In 1977, Deng Xiao-Ping wrested power from China’s conservative communist ideologues and in 1978, opened China’s socialist economy to private ownership. By 2005, China’s private sector had expanded to 70 % of its economy and China became an economic power in only 25 years.
While Mao Tse-Tung had successfully steered China away from Western suzerainty, it was Deng Xiao-Ping who put China on the path to financial and geopolitical power; a path that would be as rapid as it would be unsustainable—for China’s explosive growth was founded in large part on excessive credit creation in the West.
The remarkable rise in China’s GDP reflects the just as remarkable rise of the Dow during the same period.
The correlation between the rise of China’s GDP and the rise of the Dow is unmistakable. It’s also the reason why China’s growth is unsustainable. China’s rapid growth was fueled by the unprecedented expansion of the US money supply—an expansion directly responsible for America’s exploding appetite for consumer goods from China and the US dot.com stock market bubble in the 1990s.

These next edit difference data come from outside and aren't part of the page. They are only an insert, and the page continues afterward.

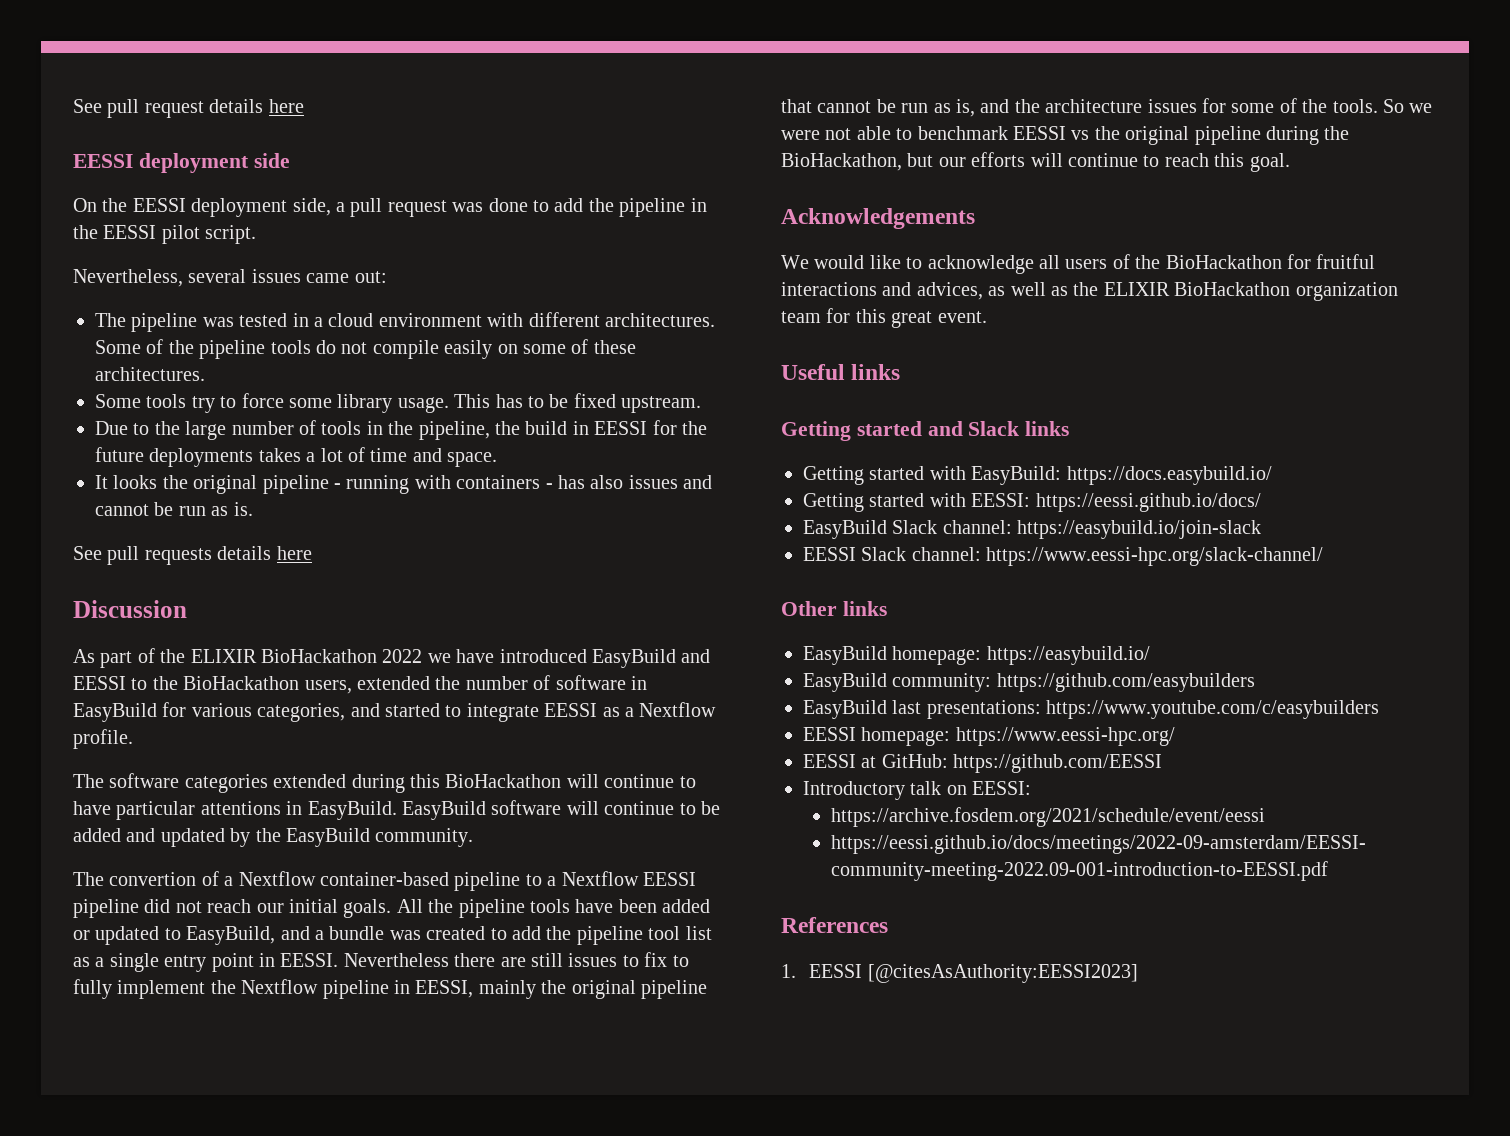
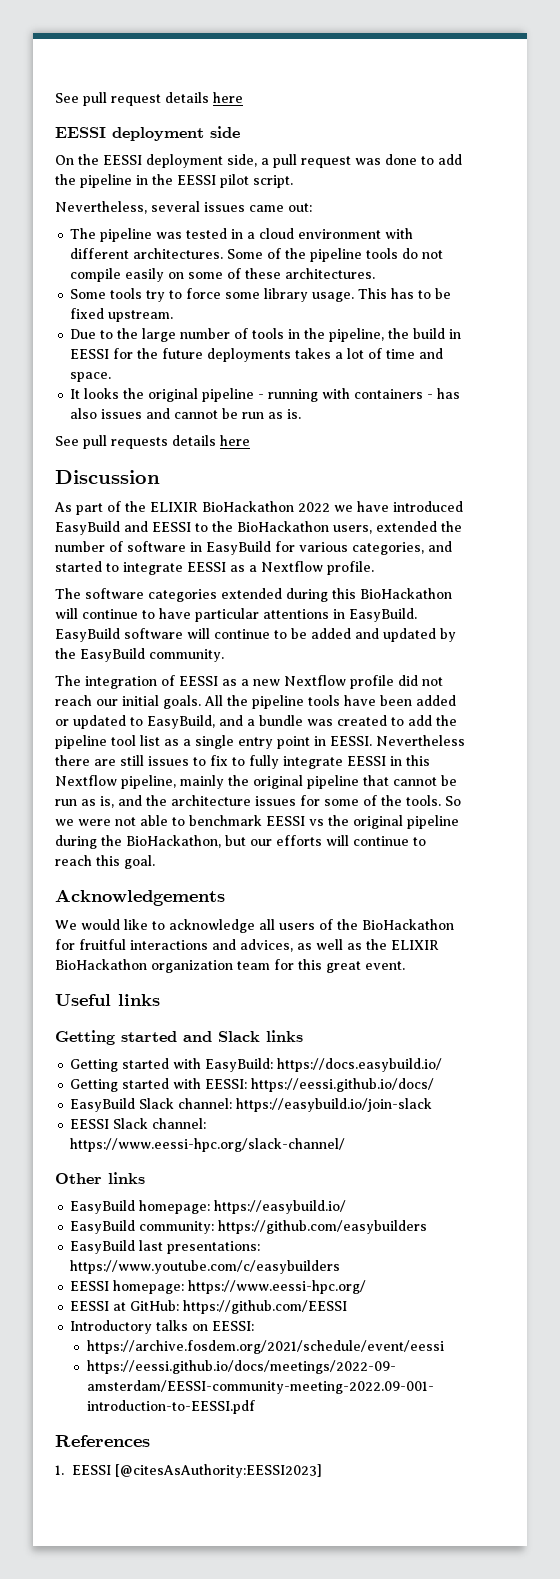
[109,871,696,891] [73,899,139,918] convertion of a Nextflow container-based pipeline to a Nextflow EESSI pipeline -> [85,675,394,689] integration of EESSI as a new Nextflow profile
[117,979,474,999] implement the Nextflow pipeline in EESSI, -> [283,755,430,769] [55,775,176,789] integrate EESSI in this Nextflow pipeline,
[910,781,942,795] talk -> [156,1320,189,1331] talks

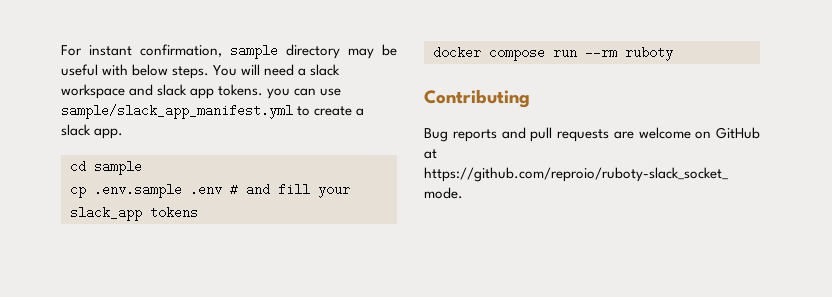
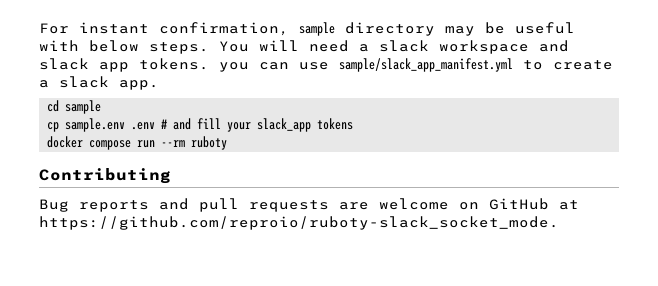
[94,183,182,198] .env.sample -> [65,118,126,132] sample.env

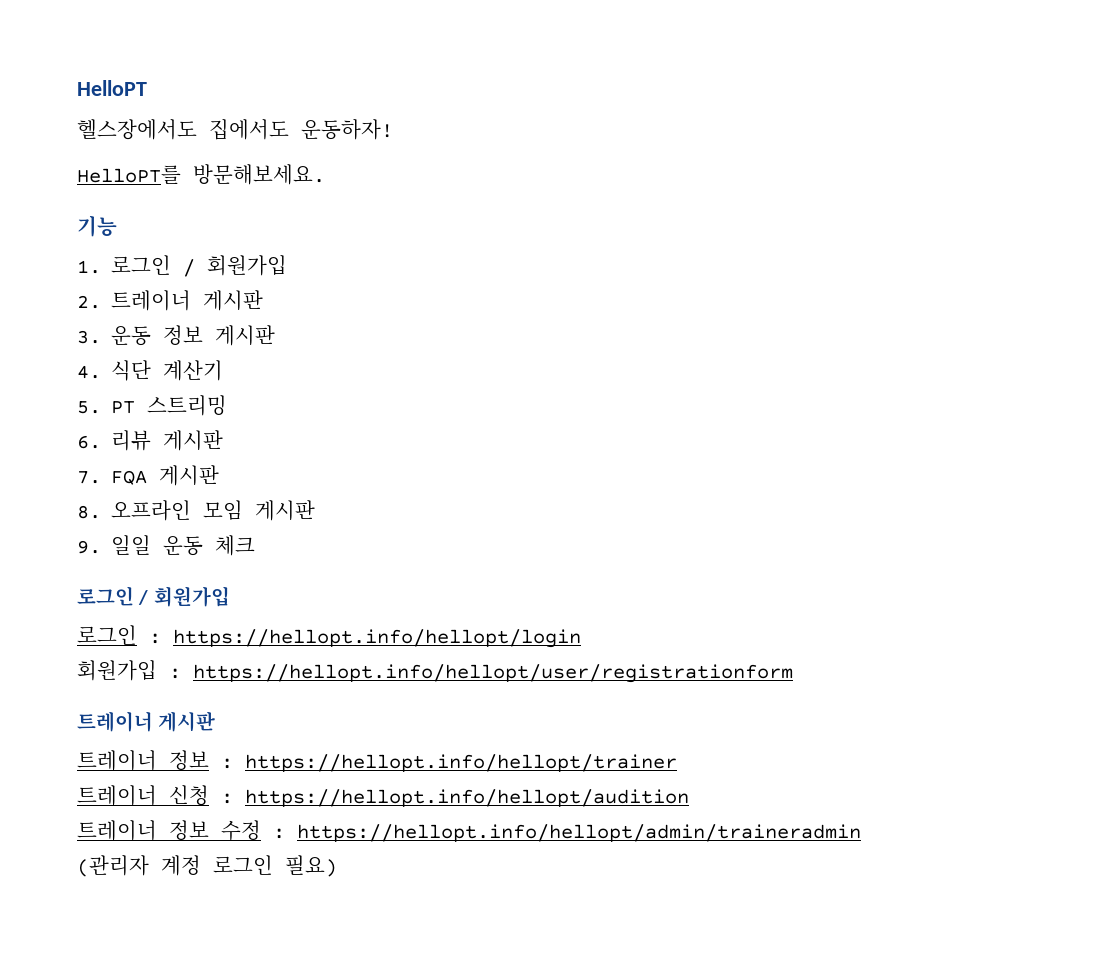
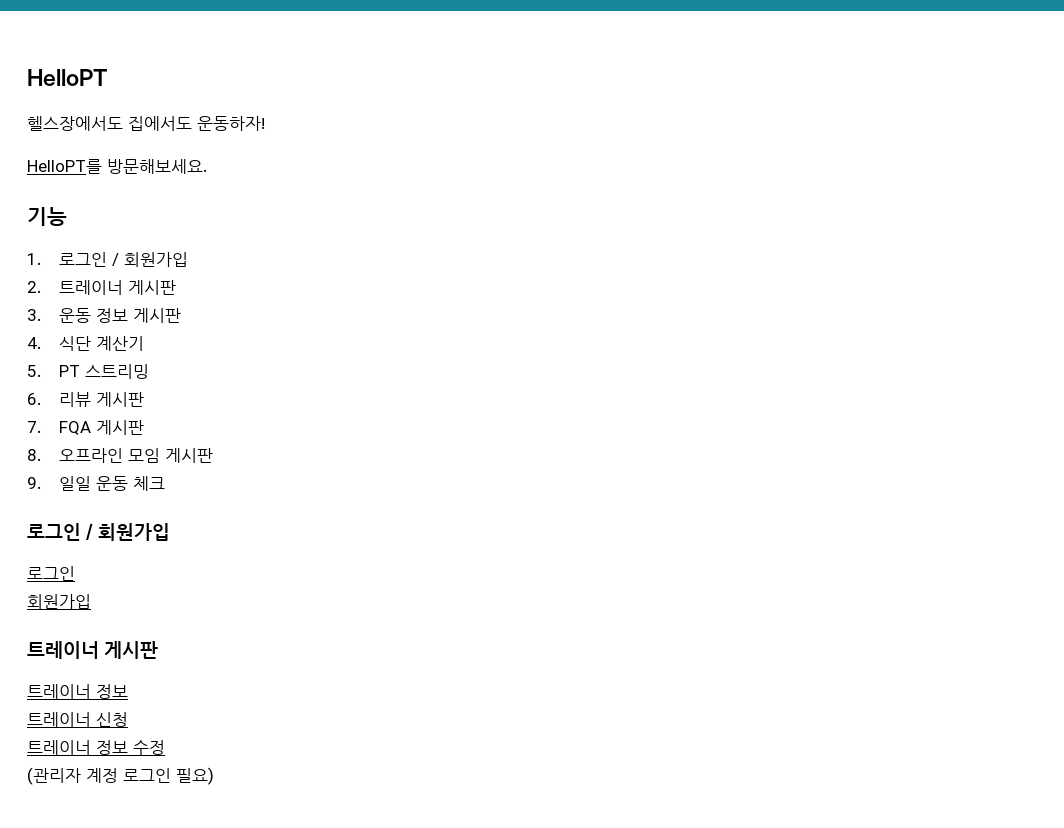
[149,629,581,648] [77,660,793,683] : https://hellopt.info/hellopt/login // 회원가입 : https://hellopt.info/hellopt/user/registrationform -> [27,594,91,609] // 회원가입
[221,754,677,772] : https://hellopt.info/hellopt/trainer -> (128, 691) none
[221,789,689,807] : https://hellopt.info/hellopt/audition -> (128, 719) none
[273,824,861,842] : https://hellopt.info/hellopt/admin/traineradmin -> (165, 747) none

Appointed Fed chairman in 1987, Alan Greenspan presided over the greatest credit and monetary expansion in US history, an expansion which led to America’s three largest speculative bubbles; the 1992-2000 dot.com bubble, the 1991-2006 consumer bubble and the 2002-2006 real estate bubble; three bubbles whose cumulative collapse would derail the world economy and set in motion Ludwig von Mises’ crack-up boom.
As von Mises wrote in Human Action in 1949 … If the credit expansion is not stopped in time, the boom turns into the crack-up boom; the flight into real values begins, and the whole monetary system founders…
Von Mises’ crack-up boom, or more correctly Greenspan’s crack-up boom, had its origins in the 1980s when the US greatly increased spending yet cut taxes and initiated unprecedented levels of borrowing to make up for lost revenues, consequently flooding America with excess liquidity which would set in motion America’s largest stock market bubble since the 1920s.
Although Alan Greenspan had the intellect of an über-economist, he lacked the courage to stand up to Washington DC and Wall Street. In the 1990s, when the Dow began rising far out of proportion to economic growth, Greenspan moved to stop the developing bubble in stocks by raising Fed interest rates:
I think we partially broke the back of an emerging speculation in equities. – Alan Greenspan, February 1994
But Greenspan’s rate increase didn’t stop the bubble. Share prices continued higher so Greenspan continued raising rates. After seven consecutive increases between February 1994 and February 1995 and another increase in March 1996, Wall Street demanded Washington DC stop Greenspan from further Fed tightening.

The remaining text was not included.